The nation is stunned. On Monday, 2 October, the world woke to the news of yet another mass shooting. This time, it was a heinous attack on innocent concertgoers from the Mandalay Bay hotel by Stephen Paddock. It has been a topic of conversation by everyone; parents talking to their children, friends and partners to each other. Everyone is writing about it, talking about it, speculating and wondering: how could this have happened? What would make someone do such a thing?
One thing I haven’t seen much conversation about: the unique point of view of the military veteran on the subject. I watched the news that day with different eyes, listened with different ears. I would imagine a first responder did so as well. My familiarity with weapons and military tactics took me to a different place in my mind. This happens with many highly publicized tragedies, such as the Sandy Hook shooting or the Orlando Nightclub massacre. It could also happen with the highly publicized suicides of Chris Cornell, Chester Bennington, or Robin Williams. There is the potential for significant emotional reaction for those who have experienced combat or served in the military.
It may be helpful to understand how this may have impacted a former service member. From my point of view as both a mental health professional and combat veteran, here are four different ways that a veteran may have reacted.
One of the key aspects of Posttraumatic Stress Disorder is a state of hypervigilance. This is always being on the lookout for danger, scanning the room. I know many veterans who do NOT have PTSD that maintain a heightened state of awareness, though.
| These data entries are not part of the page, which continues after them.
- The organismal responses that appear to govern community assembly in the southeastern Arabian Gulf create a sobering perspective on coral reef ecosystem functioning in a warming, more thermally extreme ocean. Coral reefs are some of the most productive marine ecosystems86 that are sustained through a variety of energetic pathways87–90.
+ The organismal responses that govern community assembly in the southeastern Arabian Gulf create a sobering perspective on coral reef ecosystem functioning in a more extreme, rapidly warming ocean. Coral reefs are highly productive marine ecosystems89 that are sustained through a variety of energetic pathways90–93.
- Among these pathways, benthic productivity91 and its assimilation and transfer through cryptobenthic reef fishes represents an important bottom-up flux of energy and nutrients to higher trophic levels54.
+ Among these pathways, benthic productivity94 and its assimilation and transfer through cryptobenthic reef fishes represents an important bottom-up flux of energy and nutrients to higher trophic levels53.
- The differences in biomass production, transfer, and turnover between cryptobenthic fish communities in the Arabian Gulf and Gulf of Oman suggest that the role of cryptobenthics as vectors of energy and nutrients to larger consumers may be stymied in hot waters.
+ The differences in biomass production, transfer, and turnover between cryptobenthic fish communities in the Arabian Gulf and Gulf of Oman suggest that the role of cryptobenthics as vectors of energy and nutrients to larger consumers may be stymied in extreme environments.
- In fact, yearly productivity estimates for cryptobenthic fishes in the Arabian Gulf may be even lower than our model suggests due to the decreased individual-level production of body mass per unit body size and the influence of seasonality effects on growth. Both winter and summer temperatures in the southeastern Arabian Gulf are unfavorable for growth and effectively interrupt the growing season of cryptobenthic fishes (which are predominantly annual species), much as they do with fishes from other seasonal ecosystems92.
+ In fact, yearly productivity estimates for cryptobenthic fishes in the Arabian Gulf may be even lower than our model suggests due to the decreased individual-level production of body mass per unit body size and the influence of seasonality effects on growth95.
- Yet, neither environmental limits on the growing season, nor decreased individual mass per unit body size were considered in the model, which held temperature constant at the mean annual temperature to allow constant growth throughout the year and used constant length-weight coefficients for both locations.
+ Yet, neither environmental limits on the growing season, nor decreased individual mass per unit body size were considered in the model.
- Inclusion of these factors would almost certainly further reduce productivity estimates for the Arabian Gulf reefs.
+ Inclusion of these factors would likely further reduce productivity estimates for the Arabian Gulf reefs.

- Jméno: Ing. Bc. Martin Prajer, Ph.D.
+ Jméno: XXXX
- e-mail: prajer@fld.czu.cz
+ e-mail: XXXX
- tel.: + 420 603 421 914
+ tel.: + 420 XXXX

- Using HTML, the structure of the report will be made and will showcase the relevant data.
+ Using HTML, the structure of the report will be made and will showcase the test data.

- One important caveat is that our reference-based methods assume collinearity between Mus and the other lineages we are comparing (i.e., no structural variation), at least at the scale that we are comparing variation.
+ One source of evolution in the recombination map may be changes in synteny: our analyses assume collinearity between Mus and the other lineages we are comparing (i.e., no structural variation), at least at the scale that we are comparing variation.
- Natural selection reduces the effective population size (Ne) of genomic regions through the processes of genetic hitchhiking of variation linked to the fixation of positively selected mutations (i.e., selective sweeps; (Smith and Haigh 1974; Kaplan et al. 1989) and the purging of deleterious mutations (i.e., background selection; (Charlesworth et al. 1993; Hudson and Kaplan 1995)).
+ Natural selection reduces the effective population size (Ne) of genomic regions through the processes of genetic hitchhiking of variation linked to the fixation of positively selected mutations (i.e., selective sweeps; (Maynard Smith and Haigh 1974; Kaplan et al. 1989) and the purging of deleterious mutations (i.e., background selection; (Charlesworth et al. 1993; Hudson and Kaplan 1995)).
Just because a veteran is scanning the rooftops doesn’t mean they have PTSD. A heightened sense of awareness is also something that was protective in combat. It was developed in training and reinforced by leaders up and down the chain of command: keep your head on a swivel.
The challenge lies in the fact that, when we return from combat, many veterans carry this hypervigilance with them. Some veterans may see this incident as validating that aspect of their mindset: “See? What did I tell you? If it happened there, it could happen here!” The truth is, there is danger in the world. The veteran knows that; they’ve seen it. This may cause that level of hypervigilance to increase; like many other things in life, however, if it starts to get in the way of daily living, then it’s gone too far. Physiologically, we cannot remain at a heightened sense of alertness or activation; sooner or later, the nervous system needs to rest. If a veteran finds themselves unable to reduce their hypervigilance, then it could be helpful to find a mental health professional to talk to.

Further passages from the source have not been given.